→ **Revision comparison data**
******************************

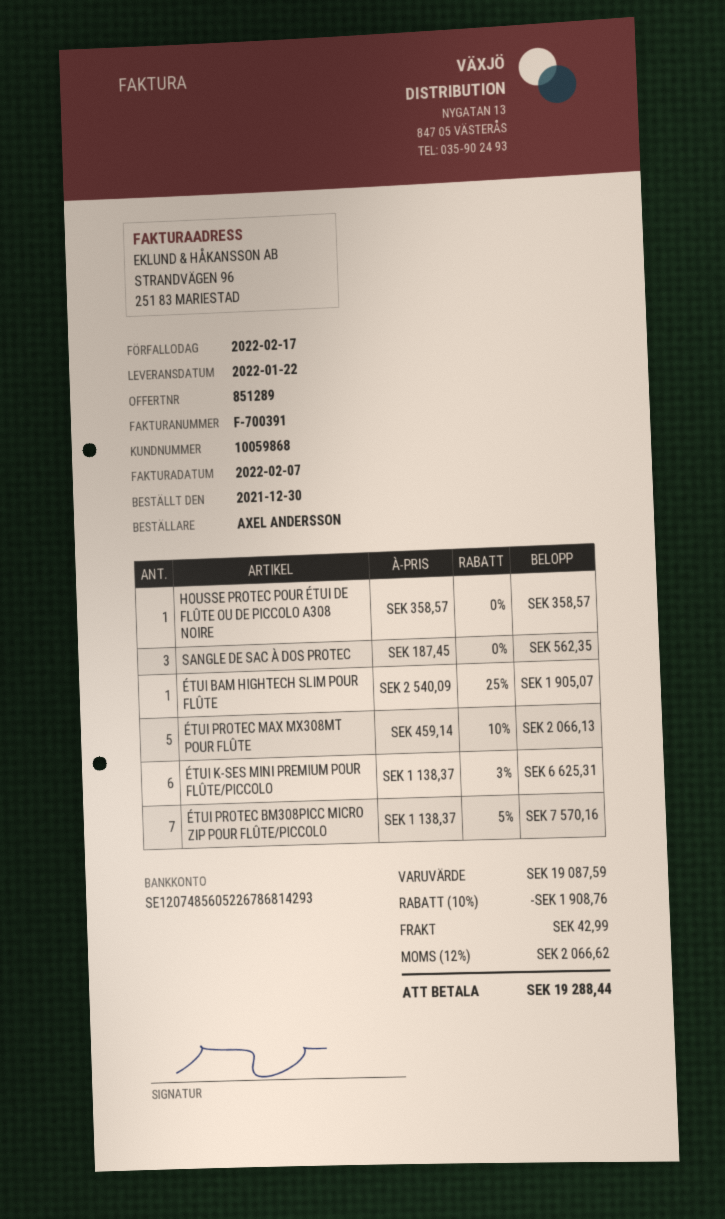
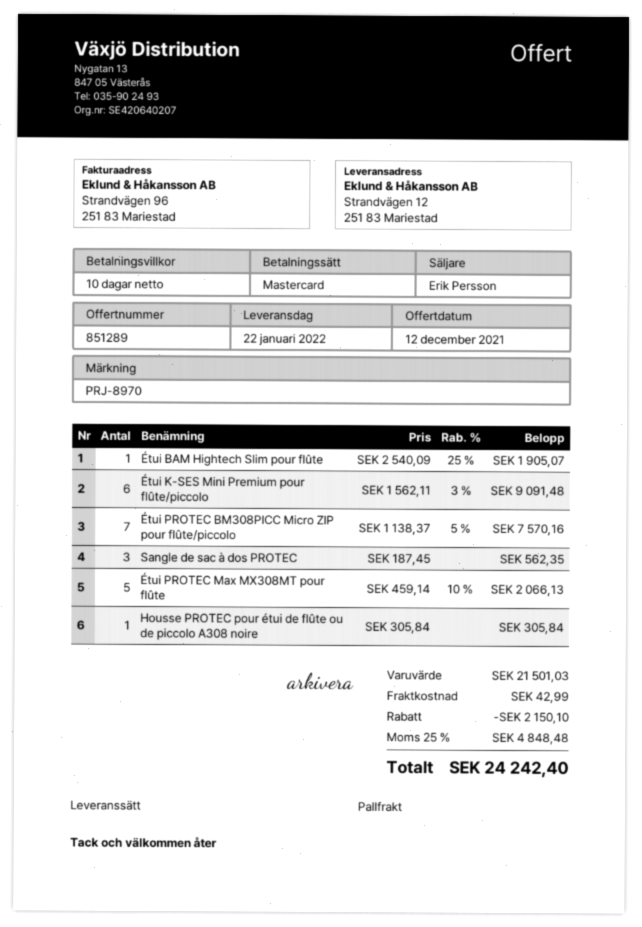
HOUSSE PROTEC POUR ÉTUI DE FLÛTE OU DE PICCOLO A308 NOIRE: 1 x 358.57 = 358.57 -> 1 x 305.84 = 305.84
ÉTUI K-SES MINI PREMIUM POUR FLÛTE/PICCOLO: 6 x 1138.37 - 3% = 6625.31 -> 6 x 1562.11 - 3% = 9091.48
subtotal: 19087.59 -> 21501.03
discount: 1908.76 -> 2150.10
tax: 12% = 2066.62 -> 25% = 4848.48
total: 19288.44 -> 24242.40

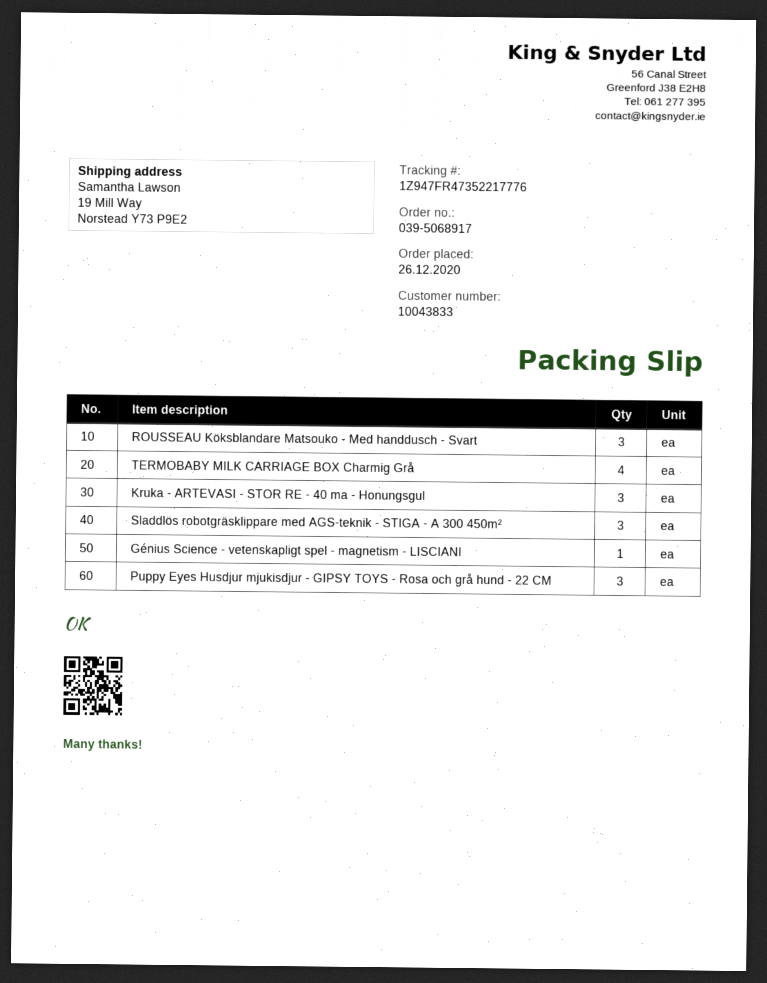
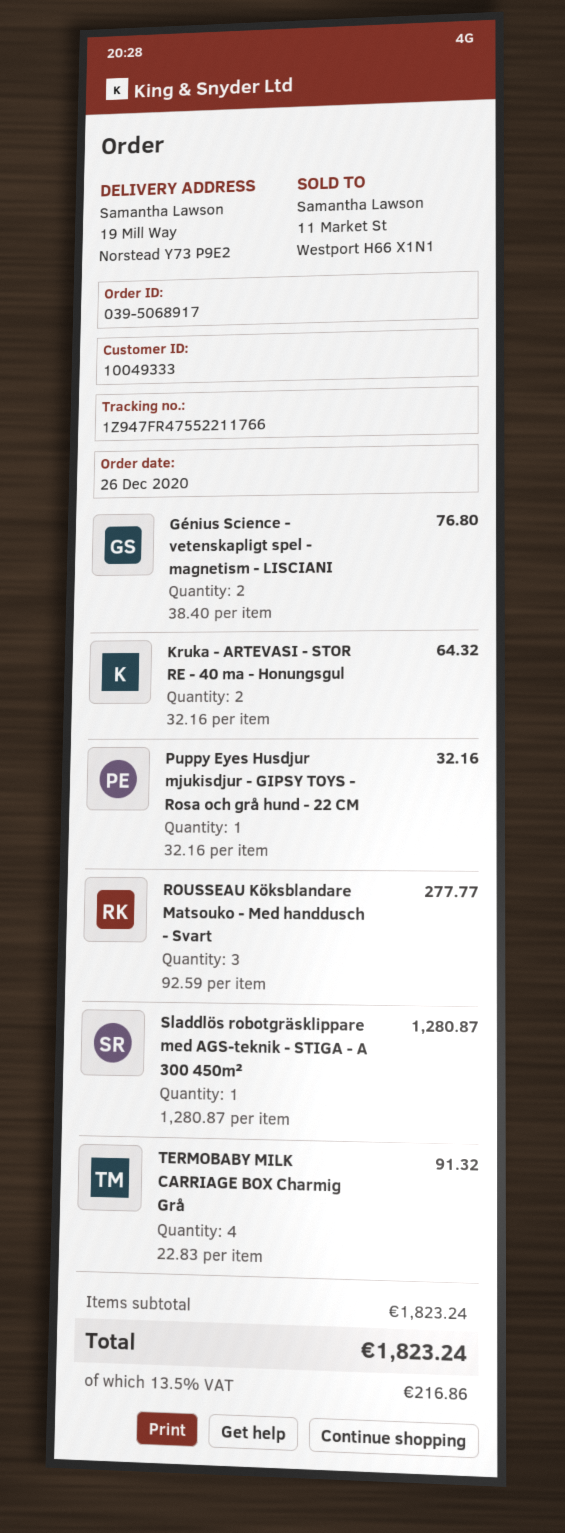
customer number: 10043833 -> 10049333
tracking number: 1Z947FR47352217776 -> 1Z947FR47552211766
Kruka - ARTEVASI - STOR RE - 40 ma - Honungsgul: 3 -> 2
Sladdlös robotgräsklippare med AGS-teknik - STIGA - A 300 450m²: 3 -> 1
Génius Science - vetenskapligt spel - magnetism - LISCIANI: 1 -> 2
Puppy Eyes Husdjur mjukisdjur - GIPSY TOYS - Rosa och grå hund - 22 CM: 3 -> 1

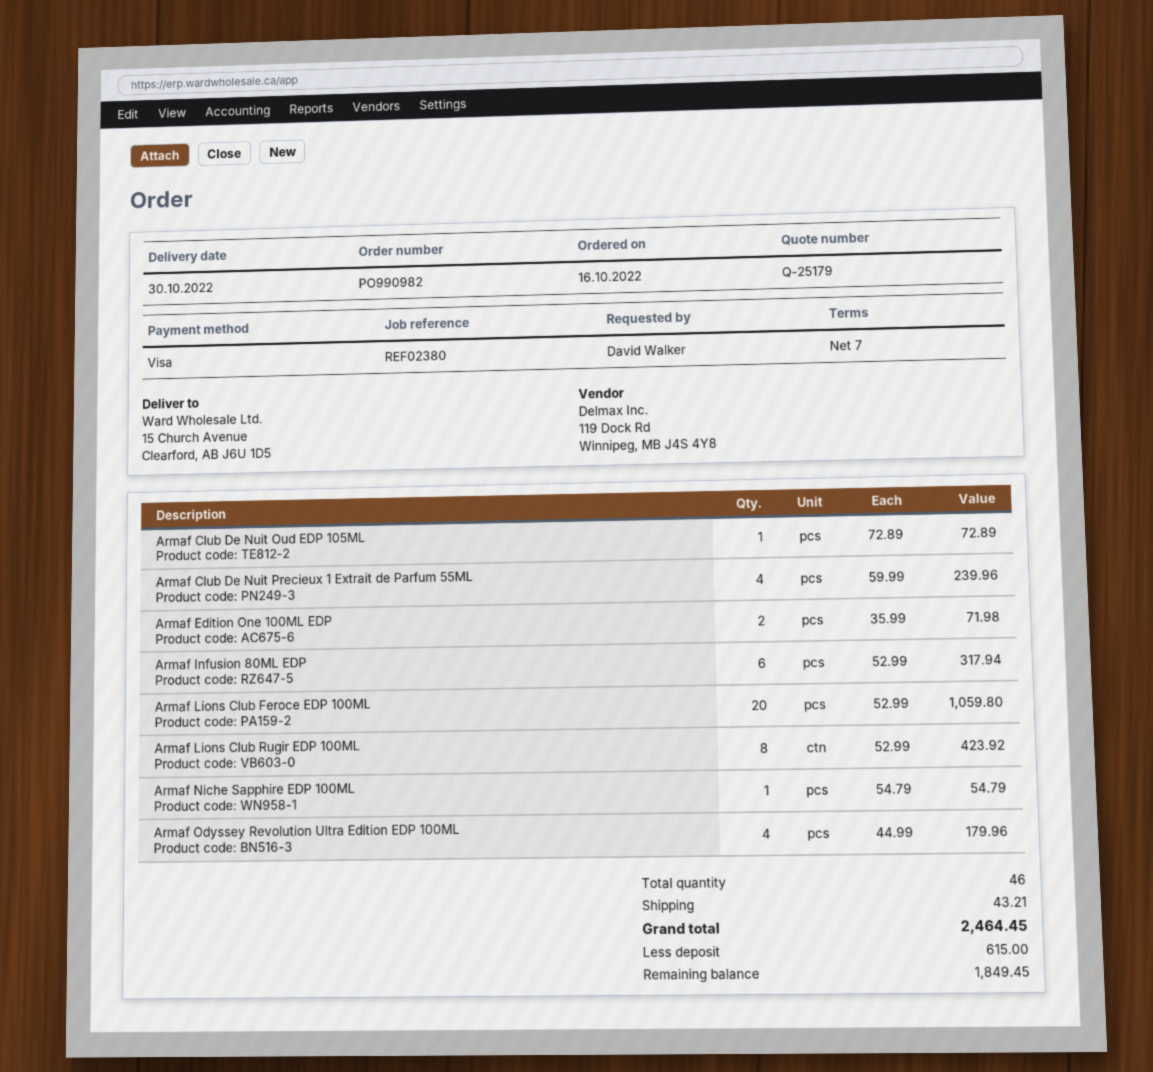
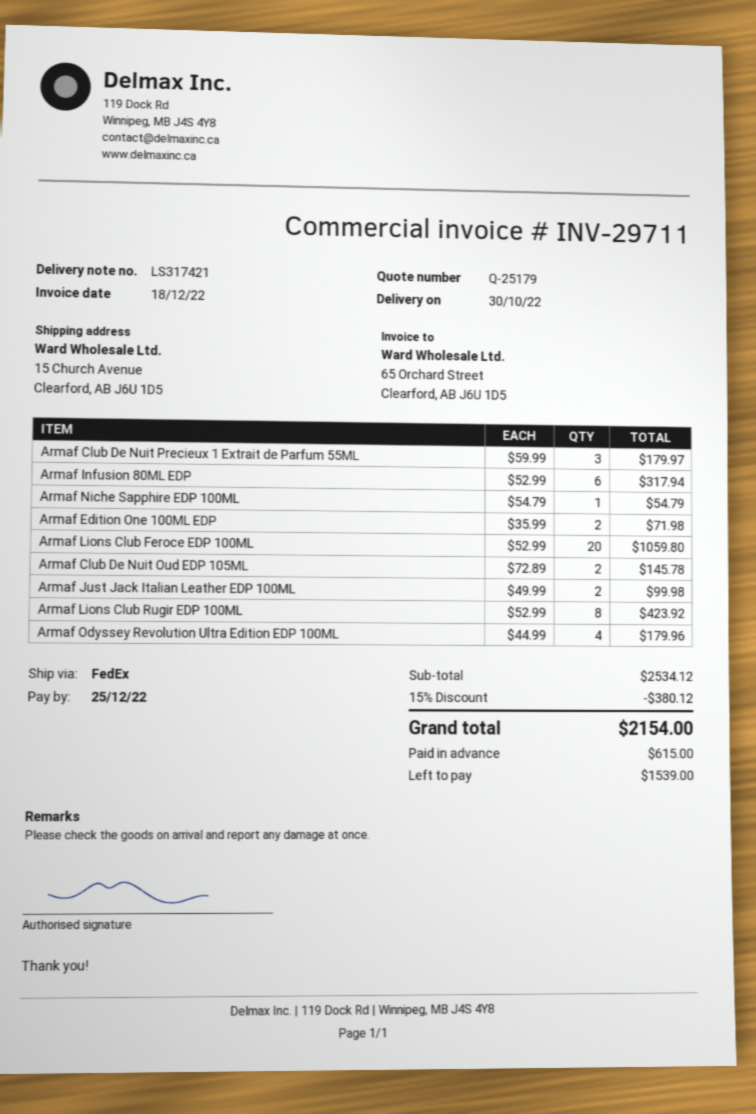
Armaf Club De Nuit Oud EDP 105ML: 1 x 72.89 = 72.89 -> 2 x 72.89 = 145.78
Armaf Club De Nuit Precieux 1 Extrait de Parfum 55ML: 4 x 59.99 = 239.96 -> 3 x 59.99 = 179.97
Armaf Just Jack Italian Leather EDP 100ML: none -> 2 x 49.99 = 99.98
discount: none -> 15% = 380.12
shipping: 43.21 -> none
total: 2464.45 -> 2154.00
balance: 1849.45 -> 1539.00

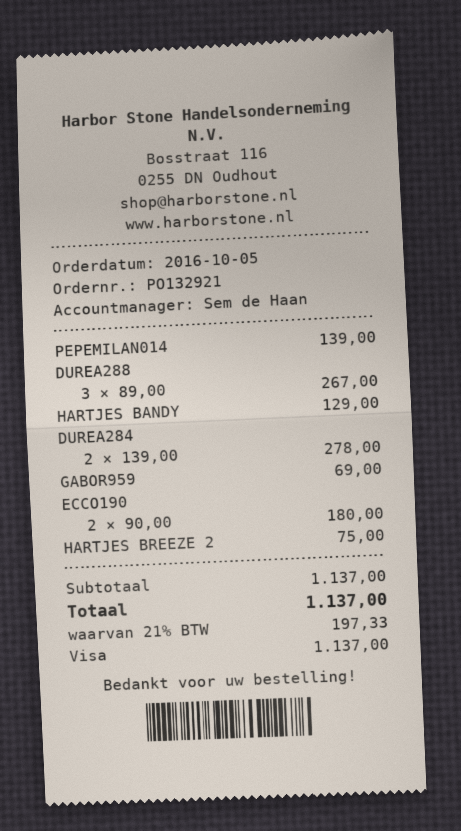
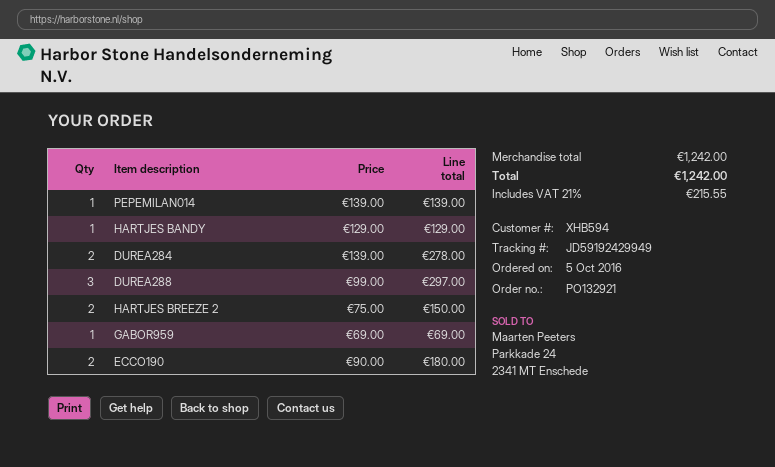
DUREA288: 3 x 89.00 = 267.00 -> 3 x 99.00 = 297.00
HARTJES BREEZE 2: 1 x 75.00 = 75.00 -> 2 x 75.00 = 150.00
subtotal: 1137.00 -> 1242.00
tax: 21% = 197.33 -> 21% = 215.55
total: 1137.00 -> 1242.00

******************************

→ **What you have to do**
Exactly and only the lines from the line containing "DUREA288: 3 x" through the final line of the records above must be returned.

→ **Result**
DUREA288: 3 x 89.00 = 267.00 -> 3 x 99.00 = 297.00
HARTJES BREEZE 2: 1 x 75.00 = 75.00 -> 2 x 75.00 = 150.00
subtotal: 1137.00 -> 1242.00
tax: 21% = 197.33 -> 21% = 215.55
total: 1137.00 -> 1242.00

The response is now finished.